Scofield won an Oscar for his role as English chancellor Sir Thomas More in 1966's A Man for All Seasons (above with Susannah York)

Simon Callow, who played alongside Scofield in the premiere of Amadeus in 1979, said he was one of the greatest actors in the world.

"He had a kind of extraordinary physical warmth, almost literally like being near a fire," he told BBC Radio 4's The World At One. "He had a charisma, a hypnotism, a kind of spell that he cast on an audience."

Corin Redgrave, who appeared with Scofield in A Man For All Seasons, said: "He was the only great actor I have worked with who was not in any sense a star – there was no great publicity about him, no scandal about him, none of the attitude to stardom."

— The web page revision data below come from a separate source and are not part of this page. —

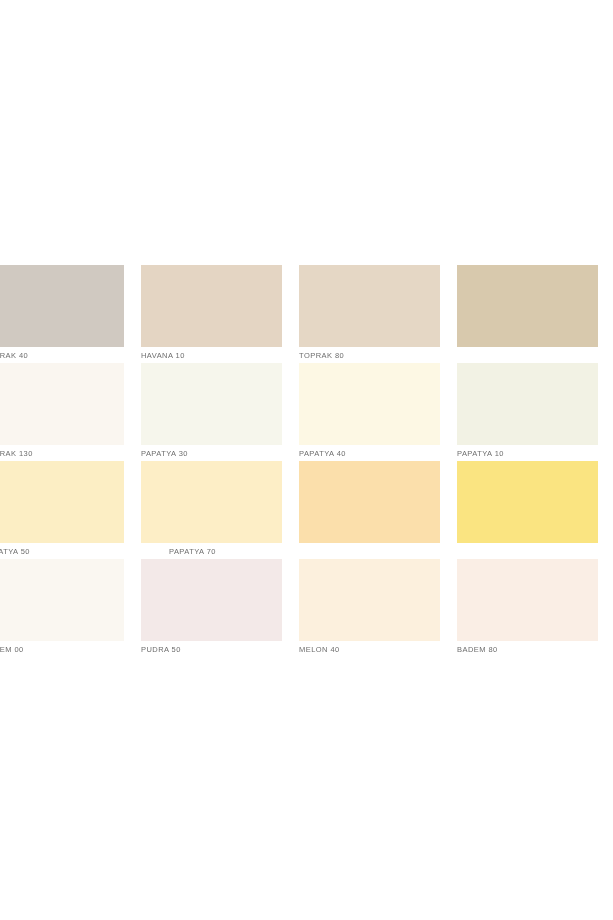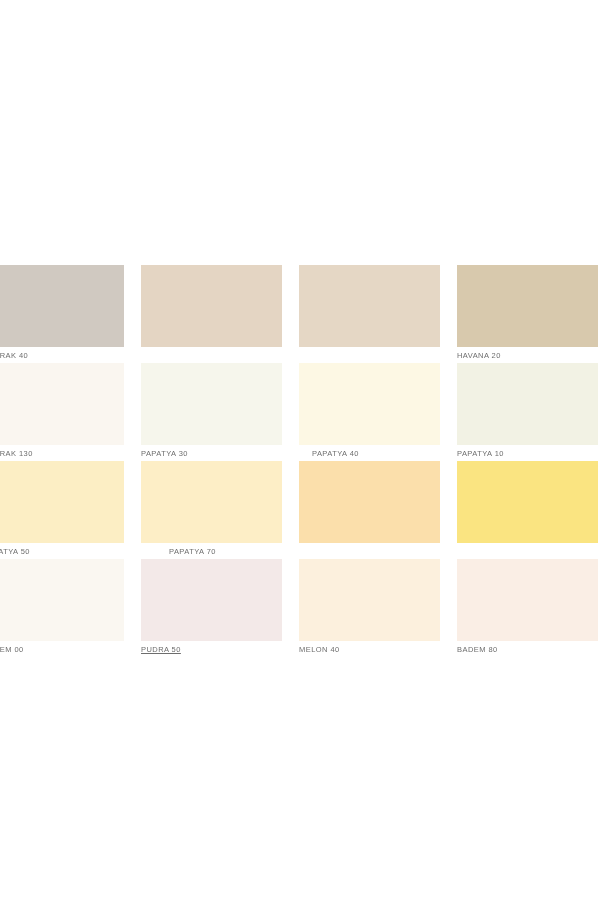--- a/index.html
+++ b/index.html
@@ -75,6 +75,7 @@
       </div>
       <div class="swatch-cell">
         <span class="swatch-chip" style="background: rgb(228, 213, 195);"></span>
+        <span class="swatch-label" style="color: rgb(109, 109, 109);">HAVANA 10</span>
       </div>
       <div class="swatch-cell">
         <span class="swatch-chip" style="background: rgb(229, 215, 197);"></span>

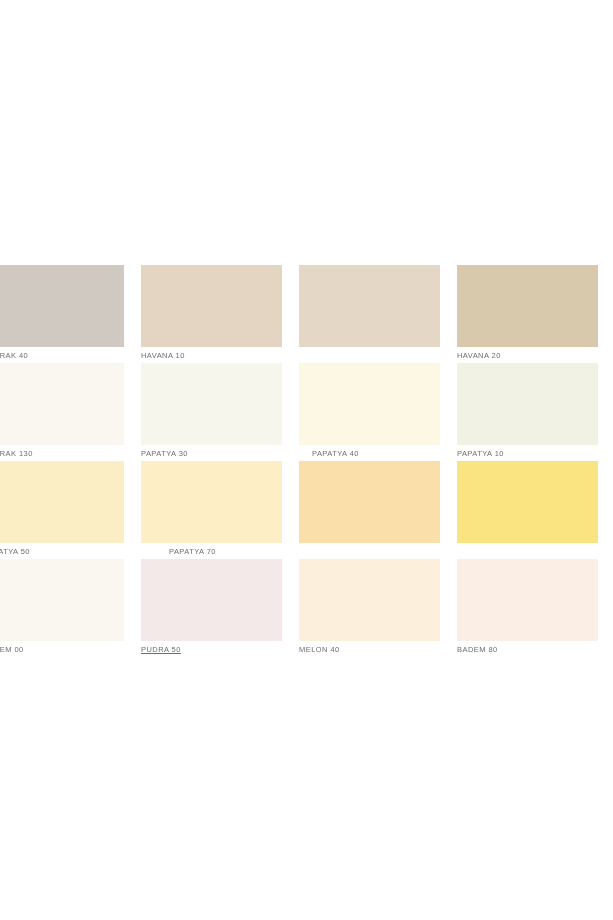--- a/index.html
+++ b/index.html
@@ -79,6 +79,7 @@
       </div>
       <div class="swatch-cell">
         <span class="swatch-chip" style="background: rgb(229, 215, 197);"></span>
+        <span class="swatch-label" style="color: rgb(109, 109, 109);">TOPRAK 80</span>
       </div>
       <div class="swatch-cell">
         <span class="swatch-chip" style="background: rgb(216, 201, 173);"></span>

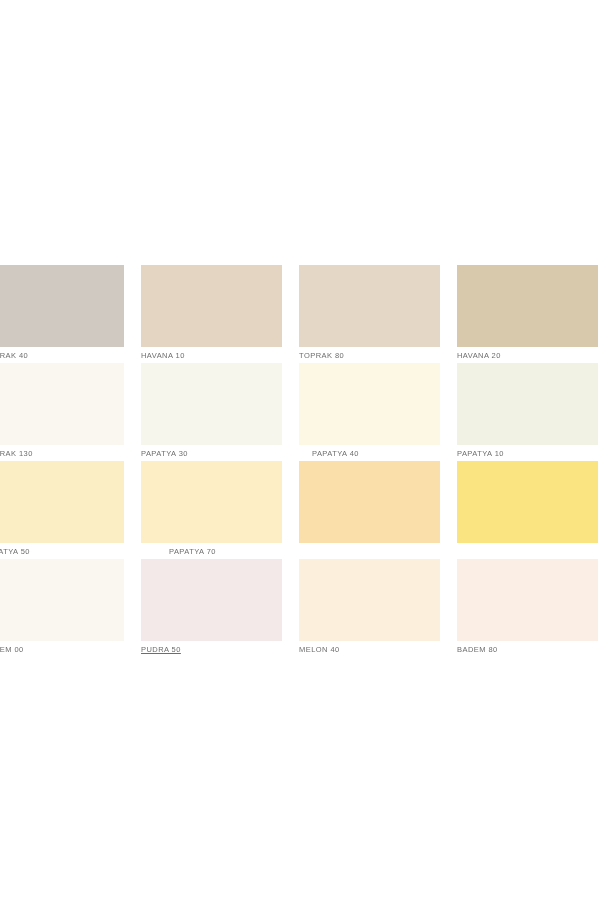--- a/index.html
+++ b/index.html
@@ -83,7 +83,6 @@
       </div>
       <div class="swatch-cell">
         <span class="swatch-chip" style="background: rgb(216, 201, 173);"></span>
-        <span class="swatch-label" style="color: rgb(109, 109, 109);">HAVANA 20</span>
       </div>
       <div class="swatch-cell">
         <span class="swatch-chip" style="background: rgb(250, 246, 240);"></span>

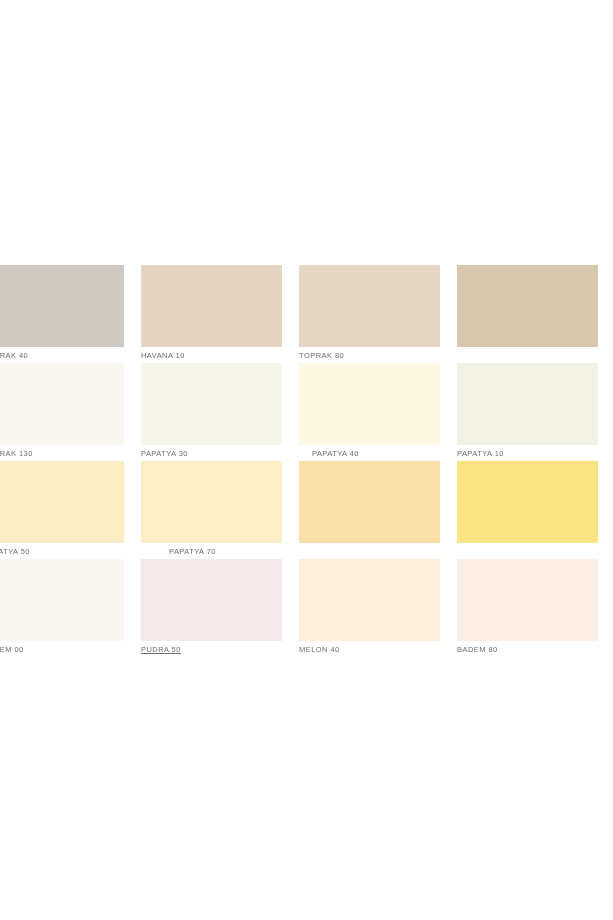--- a/index.html
+++ b/index.html
@@ -94,7 +94,7 @@
       </div>
       <div class="swatch-cell">
         <span class="swatch-chip" style="background: rgb(253, 248, 228);"></span>
-        <span class="swatch-label" style="color: rgb(109, 109, 109); margin-left: 13px;">PAPATYA 40</span>
+        <span class="swatch-label" style="color: rgb(109, 109, 109);">PAPATYA 40</span>
       </div>
       <div class="swatch-cell">
         <span class="swatch-chip" style="background: rgb(242, 242, 228);"></span>

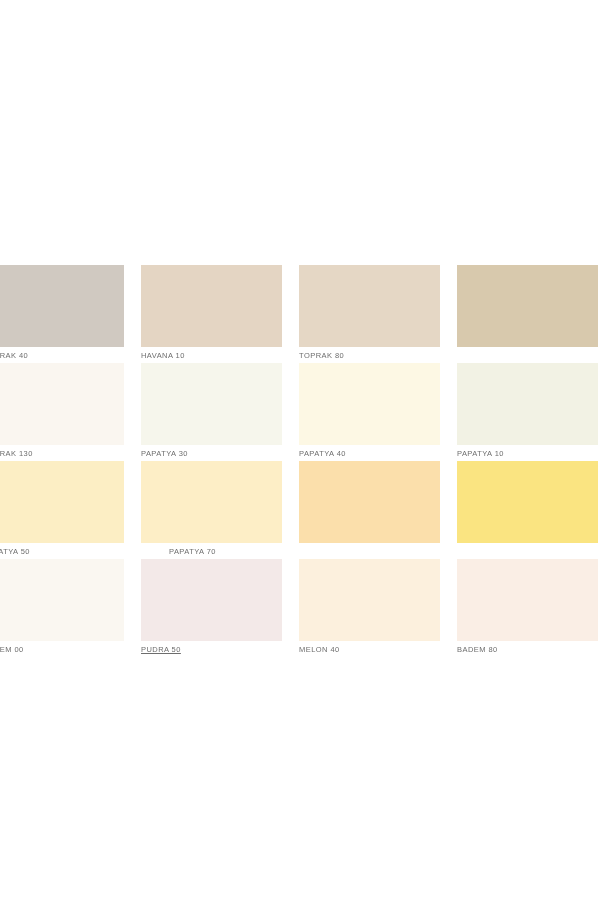--- a/index.html
+++ b/index.html
@@ -120,7 +120,7 @@
       </div>
       <div class="swatch-cell">
         <span class="swatch-chip" style="background: rgb(243, 233, 232);"></span>
-        <span class="swatch-label" style="color: rgb(109, 109, 109); text-decoration: underline;">PUDRA 50</span>
+        <span class="swatch-label" style="color: rgb(109, 109, 109);">PUDRA 50</span>
       </div>
       <div class="swatch-cell">
         <span class="swatch-chip" style="background: rgb(252, 240, 221);"></span>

Scofield, born in Hurstpierpoint, West Sussex, where his father was a schoolmaster, got his first break in a

touring company in Birmingham in 1942, playing Horatio in Hamlet.

He appeared in more than a dozen films, including Quiz Show in 1995, while his television work included the

BBC's £4million adaptation of Charles Dickens's Martin Chuzzlewit the previous year.

Other roles which brought him fame included Alexander the Great in Adventure Story – written for him by Terence Rattigan – the whisky priest in The Power And The Glory, King Lear, Frederic in Jean Anouilh's Ring Around The Moon, and Macbeth.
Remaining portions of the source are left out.